» **Records shown**
=== Begin Enclosure ===
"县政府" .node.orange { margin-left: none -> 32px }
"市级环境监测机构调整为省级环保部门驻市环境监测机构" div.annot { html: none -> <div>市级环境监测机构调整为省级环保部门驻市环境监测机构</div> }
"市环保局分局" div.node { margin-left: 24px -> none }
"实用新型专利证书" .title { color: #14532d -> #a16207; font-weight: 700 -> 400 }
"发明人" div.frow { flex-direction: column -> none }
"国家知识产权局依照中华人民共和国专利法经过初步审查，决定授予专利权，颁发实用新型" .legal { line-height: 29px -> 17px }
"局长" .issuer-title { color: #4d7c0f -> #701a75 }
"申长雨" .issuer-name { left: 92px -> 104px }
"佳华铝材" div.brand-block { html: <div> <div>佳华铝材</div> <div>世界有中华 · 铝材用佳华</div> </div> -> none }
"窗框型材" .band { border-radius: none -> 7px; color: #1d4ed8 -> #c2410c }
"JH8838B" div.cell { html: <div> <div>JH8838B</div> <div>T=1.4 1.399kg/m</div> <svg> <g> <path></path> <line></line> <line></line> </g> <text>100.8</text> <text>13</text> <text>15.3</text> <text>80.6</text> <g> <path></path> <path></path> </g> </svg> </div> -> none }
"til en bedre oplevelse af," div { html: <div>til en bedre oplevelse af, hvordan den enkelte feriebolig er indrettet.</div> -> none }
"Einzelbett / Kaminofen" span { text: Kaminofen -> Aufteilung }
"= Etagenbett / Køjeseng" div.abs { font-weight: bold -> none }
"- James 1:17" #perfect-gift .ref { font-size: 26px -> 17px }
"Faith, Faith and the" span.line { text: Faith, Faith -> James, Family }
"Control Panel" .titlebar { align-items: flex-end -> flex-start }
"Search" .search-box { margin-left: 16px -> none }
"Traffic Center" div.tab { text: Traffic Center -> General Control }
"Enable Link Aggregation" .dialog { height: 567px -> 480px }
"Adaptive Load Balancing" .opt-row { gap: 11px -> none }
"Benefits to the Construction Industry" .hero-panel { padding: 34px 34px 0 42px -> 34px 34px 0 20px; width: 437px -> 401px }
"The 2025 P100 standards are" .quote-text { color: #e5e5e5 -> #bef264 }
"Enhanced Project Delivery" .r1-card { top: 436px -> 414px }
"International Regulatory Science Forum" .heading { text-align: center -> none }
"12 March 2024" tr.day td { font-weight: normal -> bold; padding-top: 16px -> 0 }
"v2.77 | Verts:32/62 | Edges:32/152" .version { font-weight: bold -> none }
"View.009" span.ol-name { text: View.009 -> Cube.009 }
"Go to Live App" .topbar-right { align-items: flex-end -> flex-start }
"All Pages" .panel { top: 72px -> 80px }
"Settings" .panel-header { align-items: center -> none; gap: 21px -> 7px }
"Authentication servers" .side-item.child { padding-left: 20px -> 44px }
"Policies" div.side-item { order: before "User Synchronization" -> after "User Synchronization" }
=== End Enclosure ===
» **Exercise description**
In the listing above, find each line with the word "side" and return it.

» **The answer**
"Authentication servers" .side-item.child { padding-left: 20px -> 44px }
"Policies" div.side-item { order: before "User Synchronization" -> after "User Synchronization" }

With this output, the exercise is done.